* _The data_
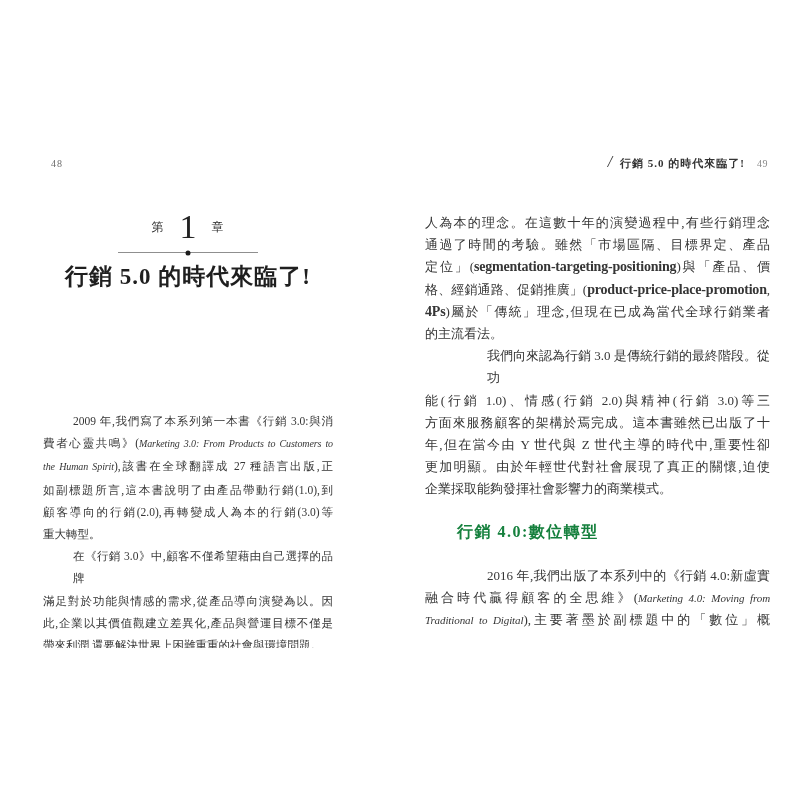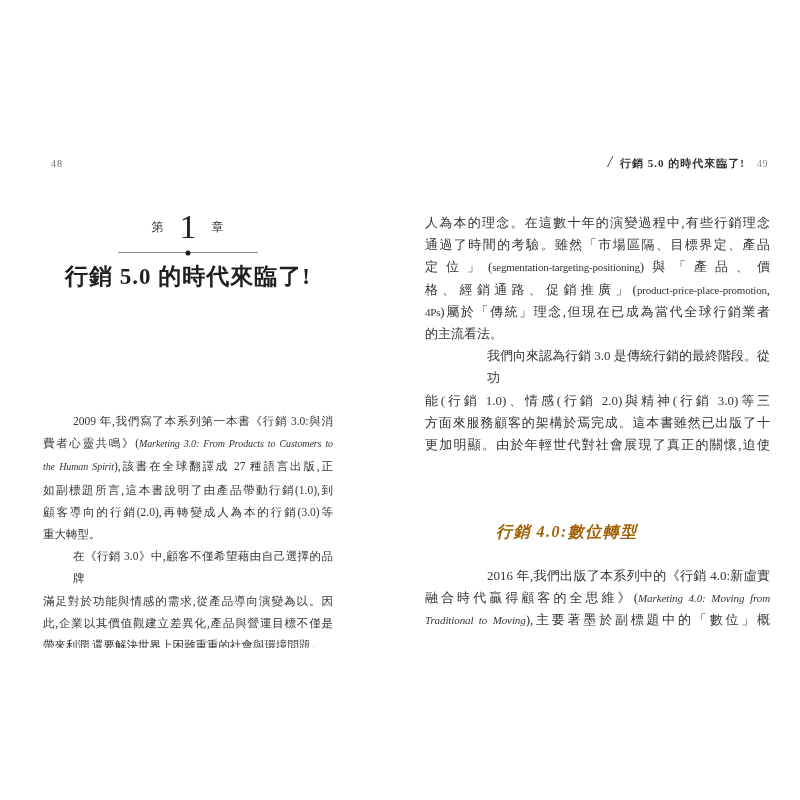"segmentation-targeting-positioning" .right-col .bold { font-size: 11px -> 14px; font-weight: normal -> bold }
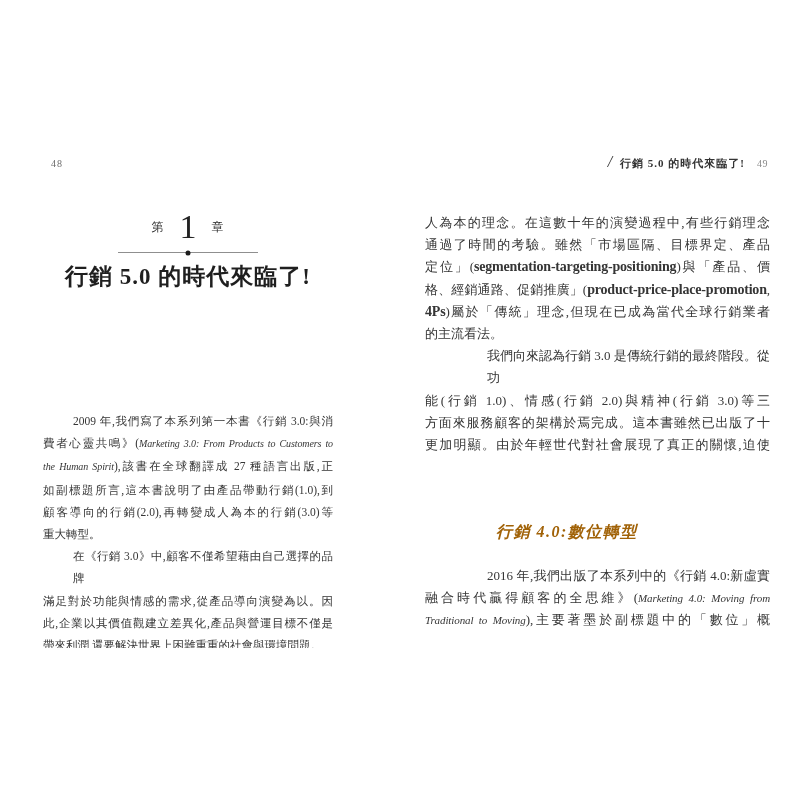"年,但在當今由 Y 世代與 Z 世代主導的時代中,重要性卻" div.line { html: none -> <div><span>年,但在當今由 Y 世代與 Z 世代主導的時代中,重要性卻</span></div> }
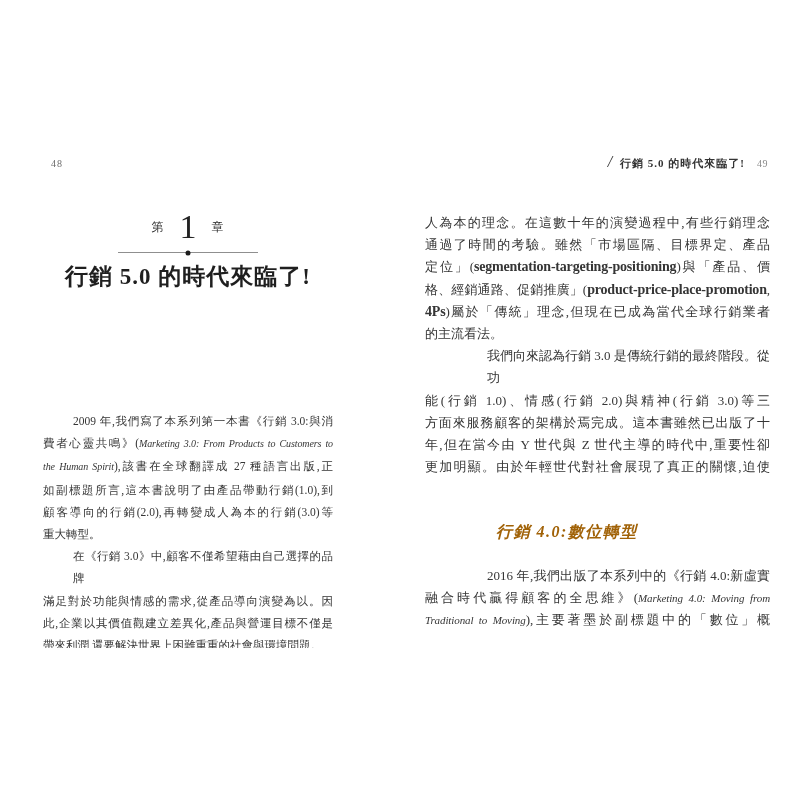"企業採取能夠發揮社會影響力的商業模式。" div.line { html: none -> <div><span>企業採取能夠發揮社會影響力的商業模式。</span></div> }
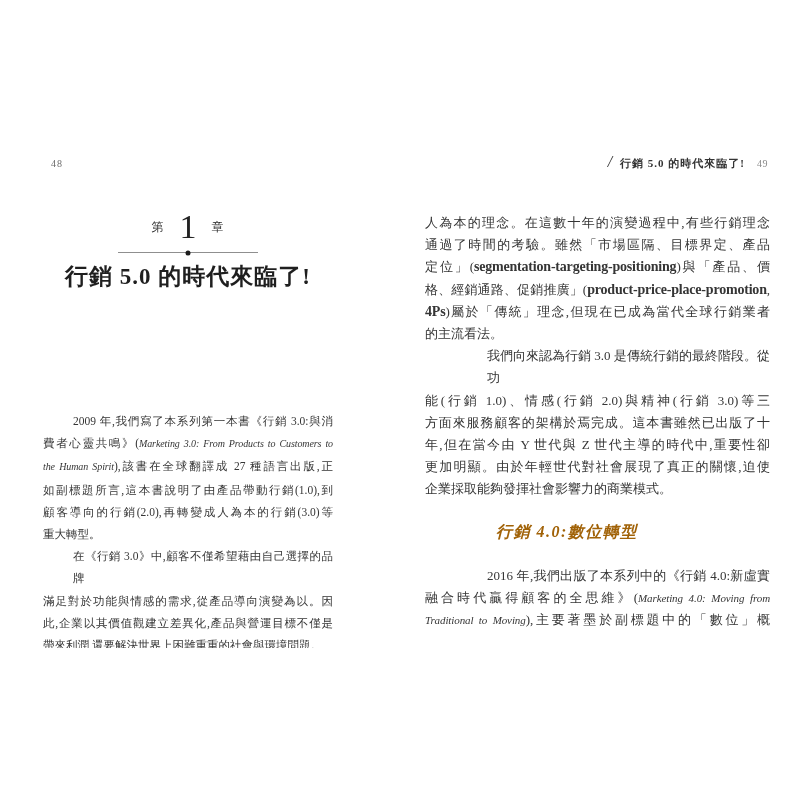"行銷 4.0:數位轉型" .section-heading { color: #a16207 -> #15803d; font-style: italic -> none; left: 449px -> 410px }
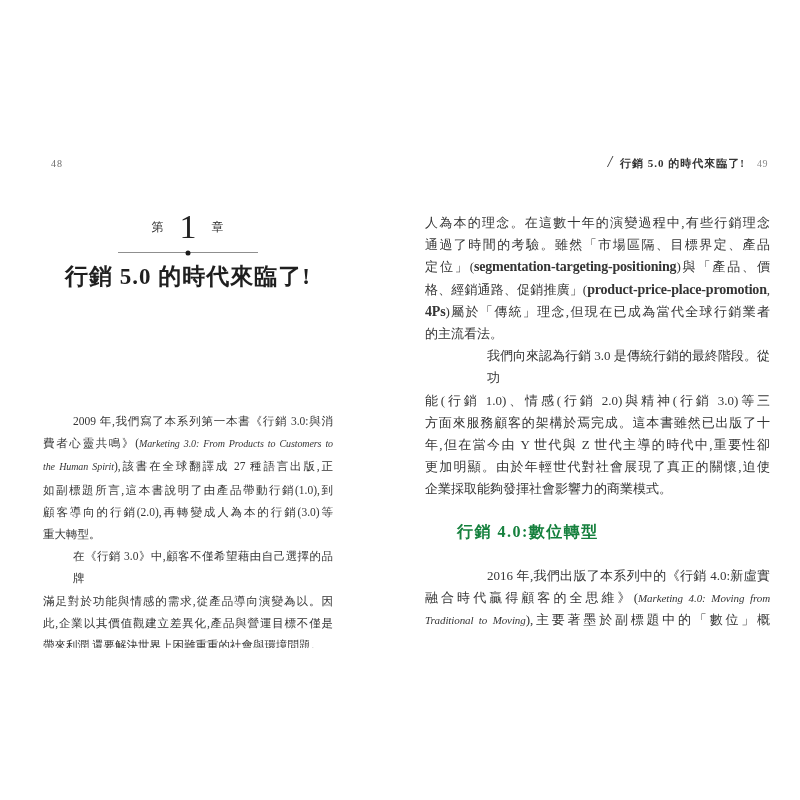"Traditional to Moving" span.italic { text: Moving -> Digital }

* _Exercise_
What this calls for is the material above set down exactly, pictures excluded.

* _Task answer_
"segmentation-targeting-positioning" .right-col .bold { font-size: 11px -> 14px; font-weight: normal -> bold }
"年,但在當今由 Y 世代與 Z 世代主導的時代中,重要性卻" div.line { html: none -> <div><span>年,但在當今由 Y 世代與 Z 世代主導的時代中,重要性卻</span></div> }
"企業採取能夠發揮社會影響力的商業模式。" div.line { html: none -> <div><span>企業採取能夠發揮社會影響力的商業模式。</span></div> }
"行銷 4.0:數位轉型" .section-heading { color: #a16207 -> #15803d; font-style: italic -> none; left: 449px -> 410px }
"Traditional to Moving" span.italic { text: Moving -> Digital }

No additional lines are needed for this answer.